The smooth output assumption, and why deep networks are better than wide
ones
- URL: http://arxiv.org/abs/2211.14347v1
- Date: Fri, 25 Nov 2022 19:05:44 GMT
- Title: The smooth output assumption, and why deep networks are better than wide
ones
- Authors: Luis Sa-Couto, Jose Miguel Ramos, Andreas Wichert
- Abstract summary: We propose a new measure that predicts how well a model will generalize.
It is based on the fact that, in reality, boundaries between concepts are generally unsharp.
- Score: 0.0
- License: http://arxiv.org/licenses/nonexclusive-distrib/1.0/
- Abstract: When several models have similar training scores, classical model selection
heuristics follow Occam's razor and advise choosing the ones with least
capacity. Yet, modern practice with large neural networks has often led to
situations where two networks with exactly the same number of parameters score
similar on the training set, but the deeper one generalizes better to unseen
examples. With this in mind, it is well accepted that deep networks are
superior to shallow wide ones. However, theoretically there is no difference
between the two. In fact, they are both universal approximators.

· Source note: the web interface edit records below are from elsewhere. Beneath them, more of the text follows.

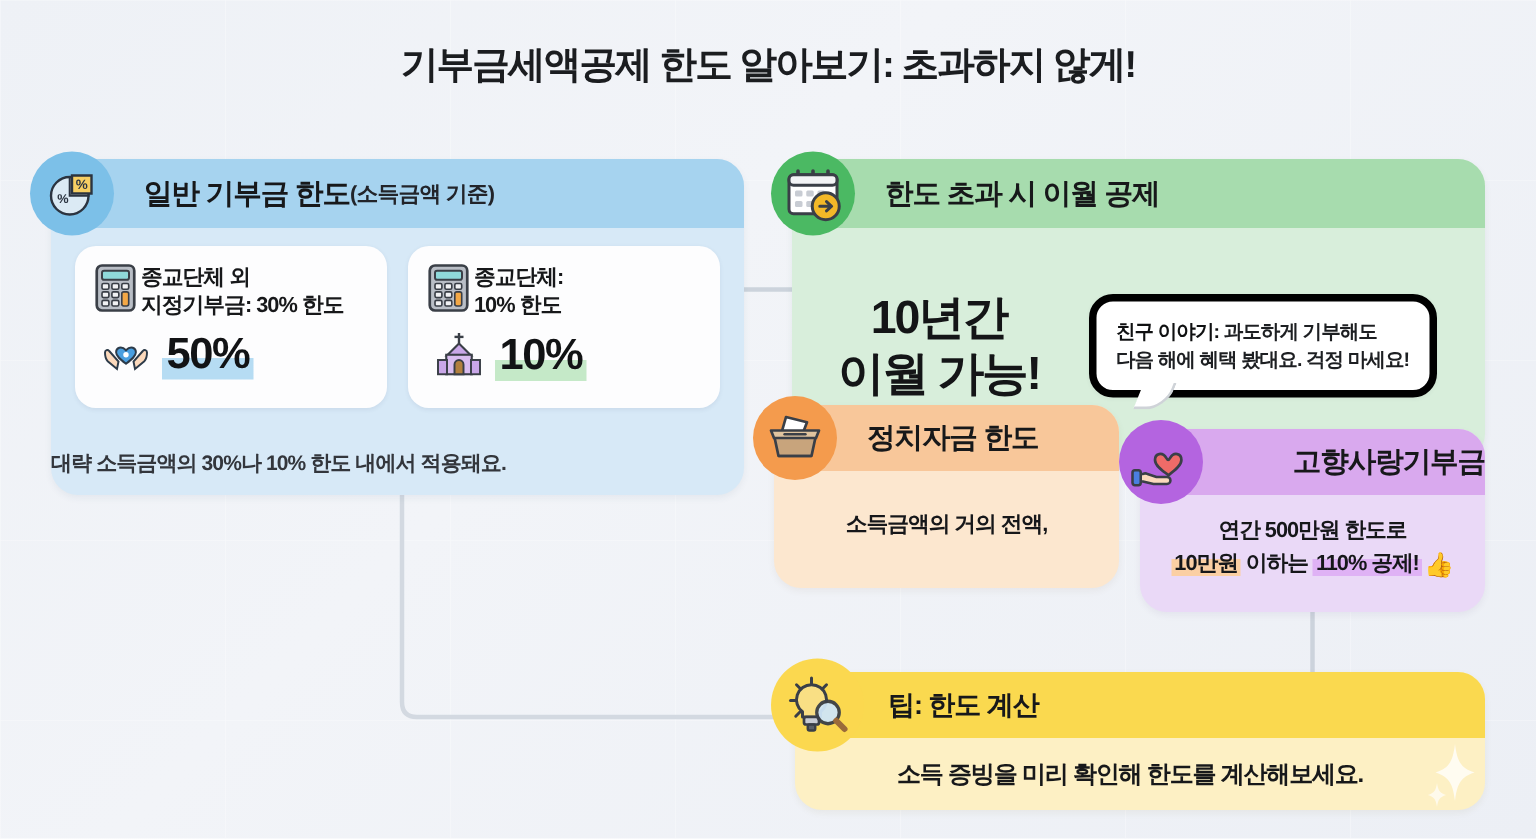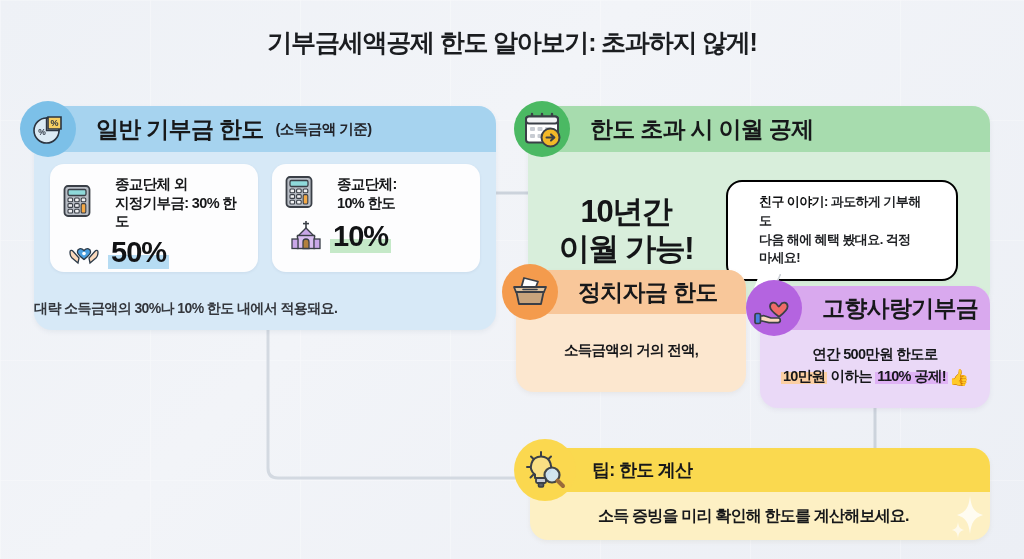--- a/index.html
+++ b/index.html
@@ -48,32 +48,32 @@
 
   .card-head {
     position: relative;
     display: flex;
     align-items: center;
     border-radius: 18px 18px 0 0;
     height: 46px;
     padding-left: 62px;
   }
   .card-head .head-title {
-    font-size: 23px;
+    font-size: 19px;
     font-weight: 800;
     color: #17181a;
     letter-spacing: -0.7px;
     white-space: nowrap;
   }
   .card-head .head-sub {
     font-size: 14.5px;
     font-weight: 600;
     color: #22242a;
     letter-spacing: -0.5px;
-    margin-left: 12px;
+    margin-left: 0;
     white-space: nowrap;
   }
 
   .badge {
     position: absolute;
     left: -14px;
     top: 50%;
     transform: translateY(-50%);
     width: 56px; height: 56px;
     border-radius: 50%;
@@ -98,21 +98,21 @@
     gap: 14px;
   }
   .sub-card {
     flex: 1;
     background: #fdfdfe;
     border-radius: 14px;
     padding: 11px 12px 10px 12px;
     box-shadow: 0 1px 3px rgba(50,70,100,.08);
     height: 108px;
   }
-  .sub-top { display: flex; align-items: center; gap: 23px; }
+  .sub-top { display: flex; align-items: center; gap: 2px; }
   .sub-label {
     font-size: 14.5px;
     font-weight: 800;
     color: #17181a;
     line-height: 1.28;
     letter-spacing: -0.65px;
   }
   .sub-bottom {
     display: flex;
     align-items: center;
@@ -162,23 +162,23 @@
     text-align: center;
     font-size: 31px;
     font-weight: 800;
     color: #141517;
     line-height: 1.18;
     letter-spacing: -1.4px;
   }
   .bubble {
     position: relative;
     background: #fff;
-    border: 2px solid #000000;
+    border: 5px solid #000000;
     border-radius: 16px;
-    padding: 11px 31px;
+    padding: 11px 13px;
     width: 232px;
     margin-left: 2px;
     box-shadow: 0 1px 3px rgba(60,70,90,.06);
   }
   .bubble::after {
     content: "";
     position: absolute;
     left: 28px; bottom: -13px;
     width: 20px; height: 16px;
     background: #fff;
@@ -206,21 +206,21 @@
   #card-political .card-head { background: #f8c79a; height: 44px; }
   #card-political .badge { background: #f49b4d; }
 
   
   #card-hometown {
     left: 760px; top: 286px;
     width: 230px; height: 122px;
     background: #ead9f7;
     box-shadow: 0 2px 5px rgba(90,60,120,.07);
   }
-  #card-hometown .card-head { background: #d9a9ee; height: 44px; }
+  #card-hometown .card-head { background: #d9a9ee; height: 44px; justify-content: flex-end; }
   #card-hometown .badge { background: #b464e0; }
 
   .small-body {
     position: absolute;
     top: 46px; left: 8px; right: 8px; bottom: 6px;
     display: flex; flex-direction: column;
     align-items: center; justify-content: center;
     text-align: center;
     font-size: 14.5px;
     font-weight: 800;

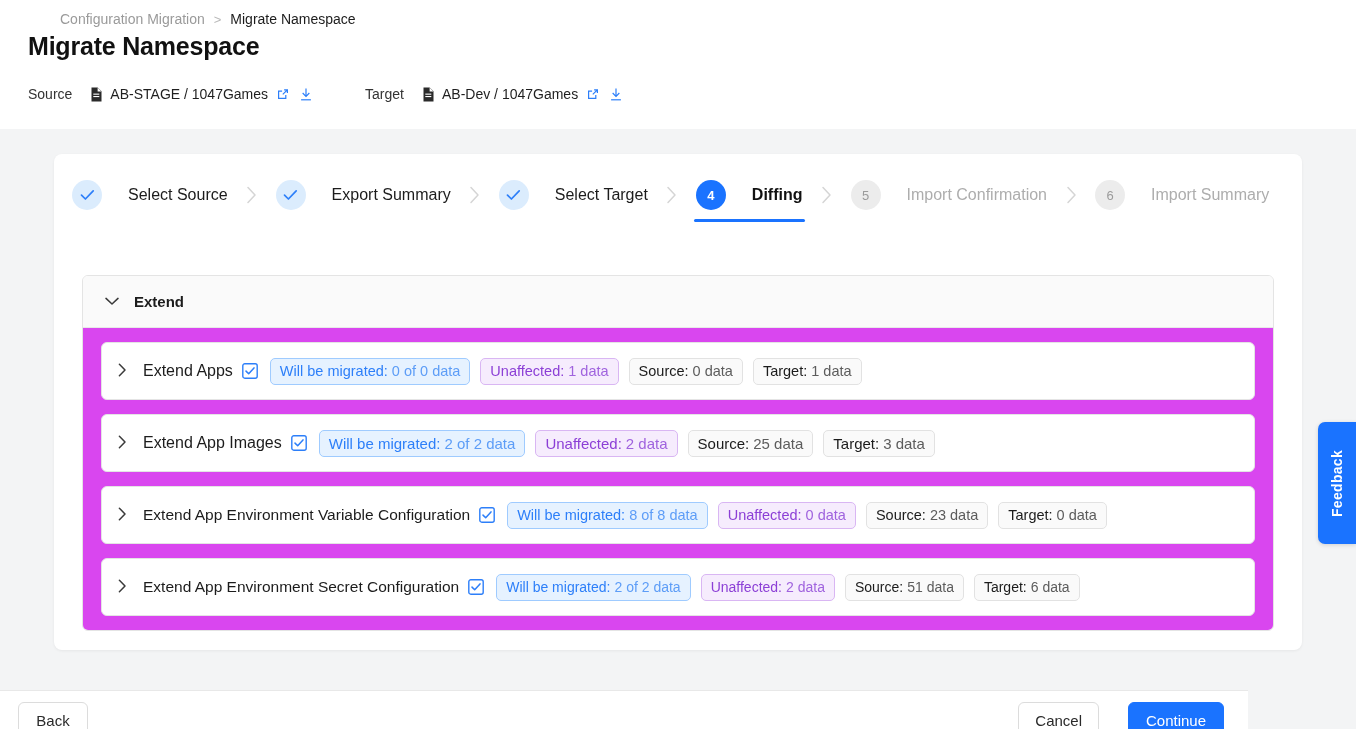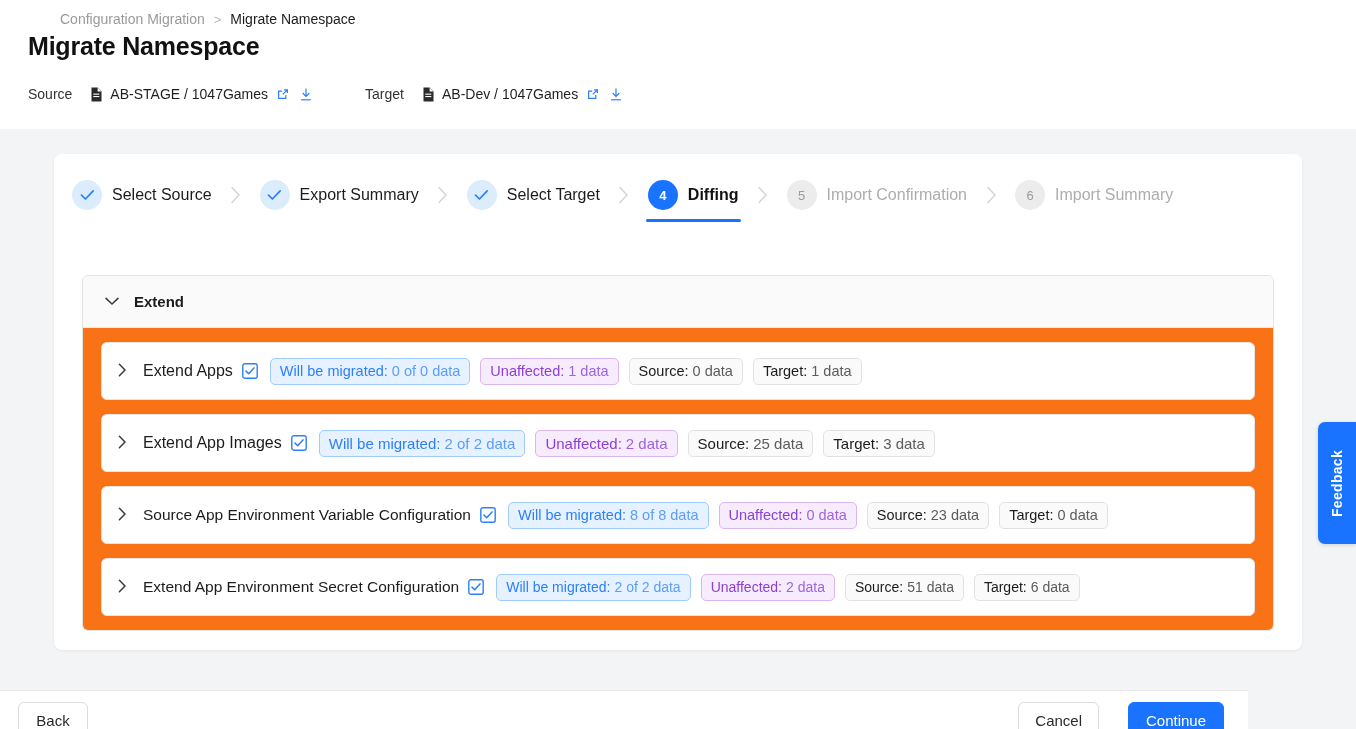--- a/index.html
+++ b/index.html
@@ -49,21 +49,21 @@
     background: #ffffff; border-radius: 8px;
     box-shadow: 0 1px 3px rgba(0,0,0,0.06);
   }
 
   
   .stepper {
     position: absolute; left: 0; top: 0; width: 1248px; height: 82px;
     display: flex; align-items: flex-start; padding: 14px 16px 0 16px;
   }
   .step { display: flex; align-items: center; position: relative; height: 54px; }
-  .step-inner { display: flex; align-items: center; gap: 10px; height: 54px; padding: 0 2px;}
+  .step-inner { display: flex; align-items: center; gap: 26px; height: 54px; padding: 0 2px;}
   .step-circle {
     width: 30px; height: 30px; border-radius: 50%;
     display: flex; align-items: center; justify-content: center;
     font-size: 13px; flex: none;
   }
   .step-circle.done { background: #dbecfd; color: #2d7ff9; }
   .step-circle.active { background: #1a73ff; color: #ffffff; font-weight: bold; }
   .step-circle.todo { background: #ececec; color: #9b9b9b; }
   .step-label { font-size: 16px; white-space: nowrap; }
   .step-label.done { color: #1c1c1c; }
@@ -84,21 +84,21 @@
     border: 1px solid #e4e4e4; border-radius: 6px; overflow: hidden;
     background: #ffffff;
   }
   .section-head {
     height: 52px; background: #fafafa; border-bottom: 1px solid #e8e8e8;
     display: flex; align-items: center; padding-left: 22px; gap: 15px;
     cursor: pointer;
   }
   .chev-down { color: #3a3a3a; font-size: 13px; line-height: 1; }
   .section-title { font-size: 15px; font-weight: bold; color: #1c1c1c; }
-  .section-body { padding: 14px 18px 14px 18px; background: #f97316; }
+  .section-body { padding: 14px 18px 14px 18px; background: #d946ef; }
 
   .row {
     border: 1px solid #e4e4e4; border-radius: 6px; background: #ffffff;
     display: flex; align-items: center; padding: 0 16px;
     margin-bottom: 14px; height: 58px;
   }
   .row:last-child { margin-bottom: 0; }
   .chev-right { color: #3a3a3a; font-size: 14px; margin-right: 16px; cursor: pointer; line-height: 1; }
   .row-name { color: #1c1c1c; white-space: nowrap; }
   .row-check {
@@ -365,21 +365,21 @@
                 <div class="badge plain" style="font-size: 15px;">
                   <b>Target:</b>
                   <span>3 data</span>
                 </div>
               </div>
             </div>
             <div class="row">
               <span class="chev-right"><svg width="9" height="14" viewBox="0 0 9 14">
                   <path d="M1.4 1.2 L7 7 L1.4 12.8" stroke="#3a3a3a" stroke-width="1.5" fill="none" stroke-linecap="round" stroke-linejoin="round"></path>
                 </svg></span>
-              <span class="row-name" style="font-size: 15.5px;">Source App Environment Variable Configuration</span>
+              <span class="row-name" style="font-size: 15.5px;">Extend App Environment Variable Configuration</span>
               <span class="row-check">
                 <svg width="16" height="16" viewBox="0 0 16 16">
                   <rect x="0.8" y="0.8" width="14.4" height="14.4" rx="2" fill="#ffffff" stroke="#2d7ff9" stroke-width="1.4"></rect>
                   <path d="M4 8.1 L6.7 10.8 L12 4.9" stroke="#2d7ff9" stroke-width="1.5" fill="none" stroke-linecap="round" stroke-linejoin="round"></path>
                 </svg>
               </span>
               <div class="badges">
                 <div class="badge migrated" style="font-size: 14.5px;">
                   <b>Will be migrated:</b>
                   <span>8 of 8 data</span>

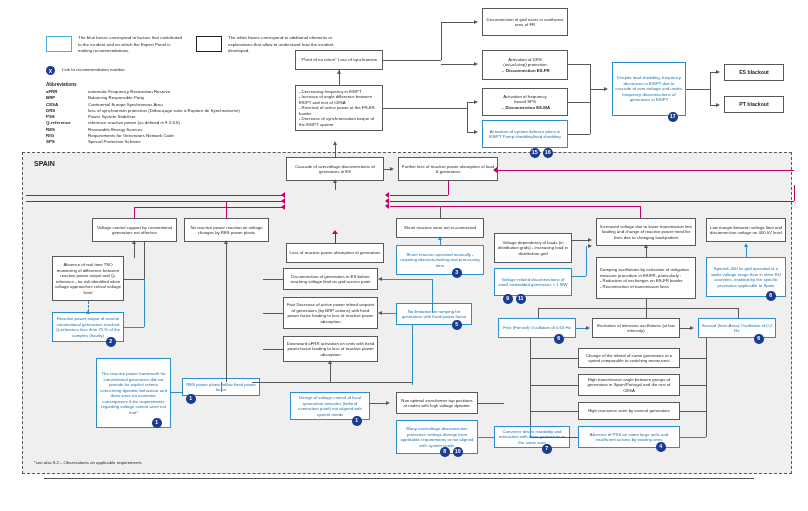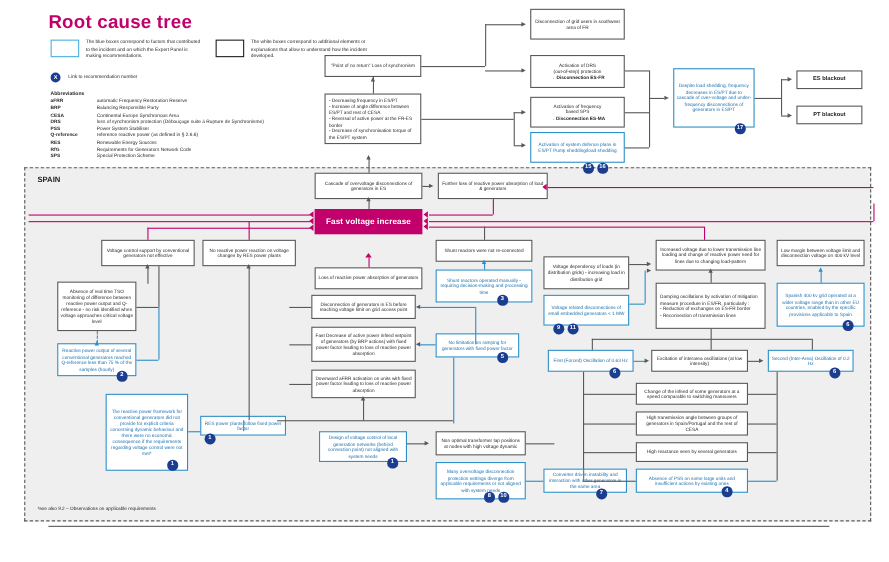--- a/index.html
+++ b/index.html
@@ -62,21 +62,20 @@
 
   
   #caption{left:44px;top:488px;font-size:8px;font-weight:bold;color:#231f20;}
   #rule{left:44px;top:478px;width:710px;height:1px;background:#58595b;}
 </style>
 </head>
 <body>
 
 <div id="stage">
 
-  <div class="abs" id="title">Root cause tree</div>
 
   <div class="abs legend-sw" style="left:46px;top:36px;"></div>
   <div class="abs legend-txt" style="left:78px;top:35px;width:105px;">The blue boxes correspond to factors that contributed to the incident and on which the Expert Panel is making recommendations.</div>
 
   <div class="abs legend-sw white" style="left:196px;top:36px;"></div>
   <div class="abs legend-txt" style="left:228px;top:35px;width:108px;">The white boxes correspond to additional elements or explanations that allow to understand how the incident developed.</div>
 
   <div class="abs linkbadge" style="left:46px;top:66px;">X</div>
   <div class="abs legend-txt" style="left:62px;top:67px;width:160px;">Link to recommendation number</div>
 
@@ -151,21 +150,20 @@
   <div class="abs box" style="left:295px;top:50px;width:88px;height:20px;">"Point of no return" Loss of synchronism</div>
 
   <div class="abs box left" style="left:295px;top:85px;width:88px;height:46px;white-space:pre-line;padding:2px 3px;">- Decreasing frequency in ES/PT
 - Increase of angle difference between ES/PT and rest of CESA
 - Reversal of active power at the FR-ES border
 - Decrease of synchronisation torque of the ES/PT system</div>
 
   <div class="abs box" style="left:286px;top:157px;width:98px;height:24px;">Cascade of overvoltage disconnections of generators in ES</div>
   <div class="abs box" style="left:398px;top:157px;width:100px;height:24px;">Further loss of reactive power absorption of load &amp; generators</div>
 
-  <div class="abs box magenta" style="left:286px;top:190px;width:98px;height:23px;">Fast voltage increase</div>
 
   <div class="abs box" style="left:92px;top:218px;width:85px;height:24px;">Voltage control support by conventional generators not effective</div>
   <div class="abs box" style="left:184px;top:218px;width:85px;height:24px;">No reactive power reaction on voltage changes by RES power plants</div>
   <div class="abs box" style="left:286px;top:243px;width:98px;height:20px;">Loss of reactive power absorption of generators</div>
   <div class="abs box" style="left:396px;top:218px;width:88px;height:20px;">Shunt reactors were not re-connected</div>
   <div class="abs box blue" style="left:396px;top:245px;width:88px;height:30px;">Shunt reactors operated manually - requiring decision-making and processing time</div>
   <div class="rec" style="left:452px;top:268px;">3</div>
 
   <div class="abs box" style="left:52px;top:256px;width:72px;height:45px;">Absence of real time TSO monitoring of difference between reactive power output and Q-reference - no risk identified when voltage approaches critical voltage level</div>
   <div class="abs box blue" style="left:52px;top:312px;width:72px;height:30px;">Reactive power output of several conventional generators reached Q-reference less than 75 % of the samples (hourly)</div>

In this work we propose a new unsupervised measure that predicts how well a
model will generalize. We call it the output sharpness, and it is based on the
fact that, in reality, boundaries between concepts are generally unsharp. We
test this new measure on several neural network settings, and architectures,
and show how generally strong the correlation is between our metric, and test
set performance.
Having established this measure, we give a mathematical probabilistic
argument that predicts network depth to be correlated with our proposed
measure. After verifying this in real data, we are able to formulate the key
argument of the work: output sharpness hampers generalization; deep networks
have an in built bias against it; therefore, deep networks beat wide ones.
All in all the work not only provides a helpful predictor of overfitting that
can be used in practice for model selection (or even regularization), but also
provides a much needed theoretical grounding for the success of modern deep
neural networks.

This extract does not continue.